Is there a trick to taking down old barbed wire fence? I've needed to do this for 5 years, but seemed too daunting for some reason. 
10 acres, 4 strands, nailed to rotten old fence posts. Grass/scrub wrapped right high into it...
I'm assuming it doesn't coil up like a hose?
Thanks!


----------



## rambler (Jan 20, 2004)

Many get a dozer in & pile it all up....

It's possible to wind up barbed wire by hand, make a loop about 1.5 feet across, and keep rolling it, with a slight weaving motion to the wire. It will cling to itself. This is a lot of work of course, and the issue of getting the wire out of the trees is still there... I assume the wire is shot & you can clip it off in shorter pieces, nothing worth saving?
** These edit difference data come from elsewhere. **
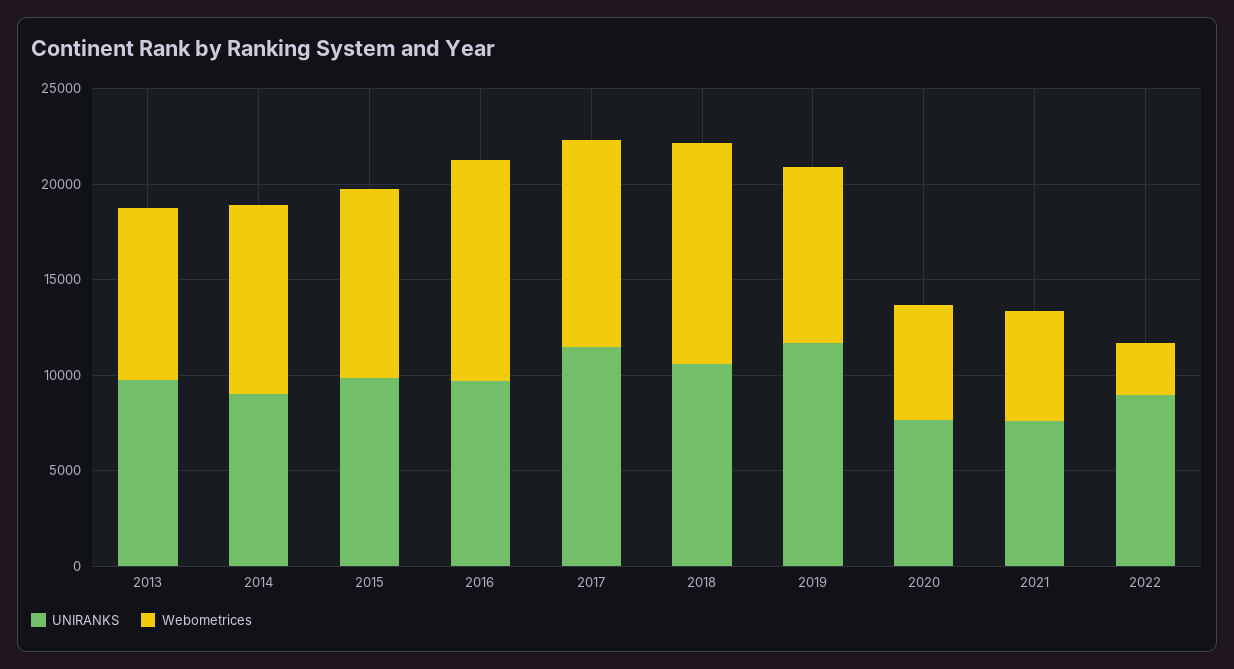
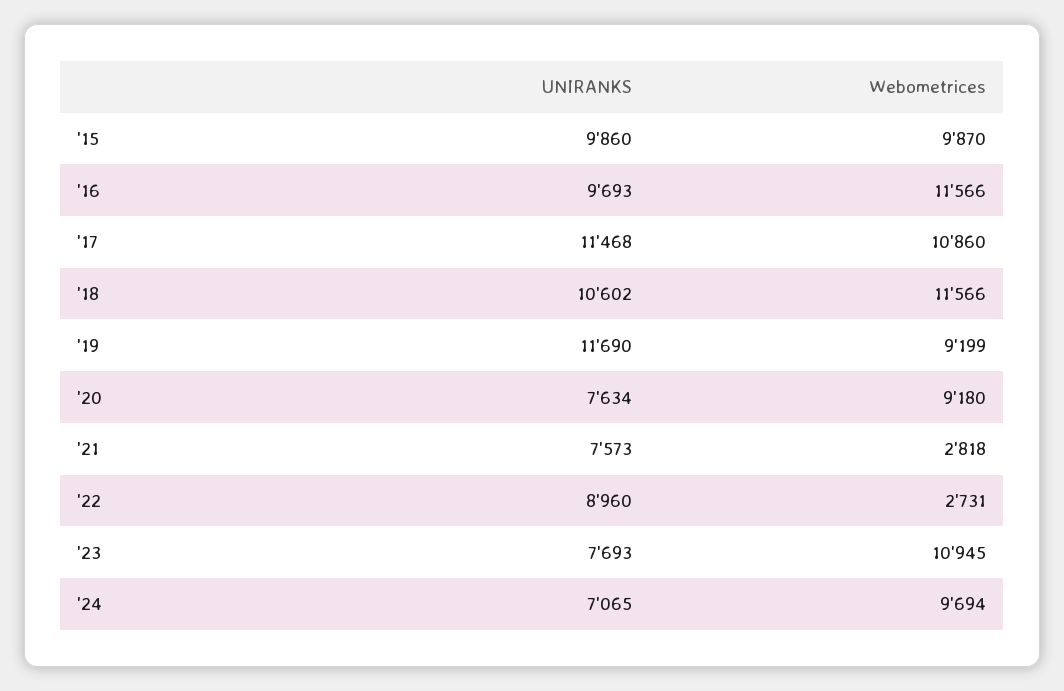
UNIRANKS, 2013: 10000 -> none
Webometrices, 2013: 9000 -> none
UNIRANKS, 2014: 9000 -> none
Webometrices, 2014: 10000 -> none
Webometrices, 2020: 6000 -> 9180
Webometrices, 2021: 6000 -> 2818
UNIRANKS, '23: none -> 7693
Webometrices, '23: none -> 10945
UNIRANKS, '24: none -> 7065
Webometrices, '24: none -> 9694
And you want leather gloves...

I have a tractor powered wire winder, so I'd try using that; but the trees, brittle old wire, and tall grass would make it a miserable job that way as well....

--->Paul


----------



## Spinner (Jul 19, 2003)

Is there a heavy equipment rental shop nearby? We used a little trackhoe to pull posts and pull out the wire. I think it was under $200 for the entire weekend as long as we didn't run it over 8 hours. 
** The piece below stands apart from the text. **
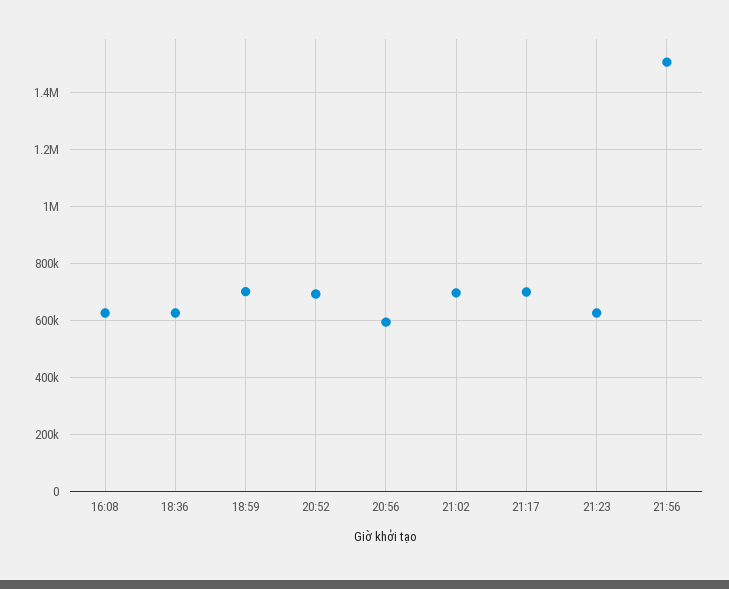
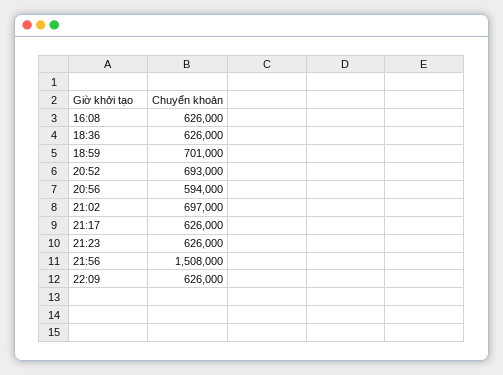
21:17: 700000 -> 626000
22:09: none -> 626000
I've took down barb wire by hand before and it's a very time consuming job. First thing I did was burn out the fence row to get rid of the vines/briars/etc. If the wire is still tight, be sure to stand on one side of the post and cut near the other side so the wire will whip away from you. You'll have to do that with each strand at each post if the staples are still tight. My posts were bodark so it was impossible to remove the staples. I started at the top and pulled all the top wire first, then back to the beginning and pulled the next strand down, etc. until I got all 6 strands off. I lightly rolled it and hung on the posts to be tossed in the bed of a pickup as the posts were pulled. My posts were so rotten that some of them were held up by the fence and dropped when the first couple of strands came off. They others were reasonably easy to remove. The ones that were still tight got a chain wrapped around them and jerked out with the pickup.
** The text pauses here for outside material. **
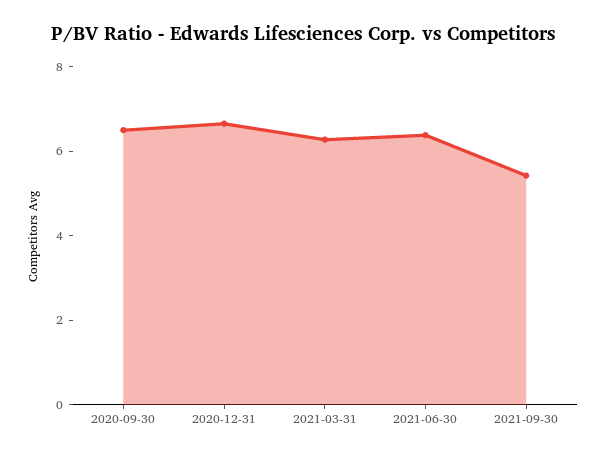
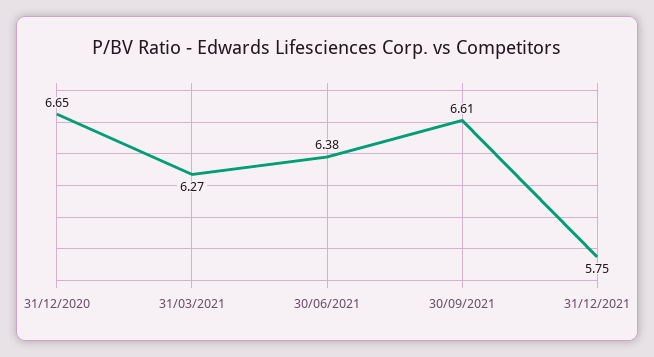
2020-09-30: 6.5 -> none
2021-09-30: 5.5 -> 6.61
31/12/2021: none -> 5.75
Yep, this is a girlie way of taking out a fence, but I'm a girl so I guess that's to be expected...


----------



## tinknal (May 21, 2004)

There is defiantly a trick to it. If yo\u do it right you have nice rolls of wire to use again. If you do it wrong you have a mess. Do it one wire at a time. I make the roll about 2 and a half feet around. You have to wind the wire from one side of the roll to the other to keep a tight roll. Hold the roll in front of you, upright, and roll from the bottom of the coil. You want to hold the roll fairly tightly to get a good roll.

This is one of those things that is a lot easier to show in person than to explain on the net!


----------



## Micheal (Jan 28, 2009)

Or you could do as I did - hit an old hidden fence with a bush-hog!  
Yep, took out 4 strands of wire, bout 20 poles, and snapped a shear pin! :badmood: 
It only took about 4-5 seconds to remove the fence from the old fence line - but about 3-4 hours to get it all removed from the "hog"! :Bawling:

Note: This is NOT a recommended procedure!!!!!!!!!!!


----------



## Windy in Kansas (Jun 16, 2002)

Most generally take off the lowest wire and work their way up so that the wire doesn't snag on the others. 

I like to make my loops of wire about 3 feet in diameter so that I don't have as much stooping while rolling. I do as others and weave the roll a little from side to side so that the barbs snag other strands and hold the roll together. Takes only a short distance to get the hang of it.


----------



## Wisconsin Ann (Feb 27, 2007)

We, too, have old barbed wire all around the property, and thru the edge of the 2acre field..IN the trees.  The fence posts are nasty rotten, but the wire itself looks to be pretty good in most places. It's just so overgrown it's hard to get to, and we've been putting it off. 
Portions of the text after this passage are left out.